**REQUIRED WORK**: The response must contain every line from the records below that has "Павел".

Extracted data entries
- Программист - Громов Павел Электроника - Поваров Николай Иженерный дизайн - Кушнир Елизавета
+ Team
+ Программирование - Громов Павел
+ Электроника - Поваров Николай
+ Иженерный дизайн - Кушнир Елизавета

**SOLUTION TO THE PROBLEM**:
- Программист - Громов Павел Электроника - Поваров Николай Иженерный дизайн - Кушнир Елизавета
+ Программирование - Громов Павел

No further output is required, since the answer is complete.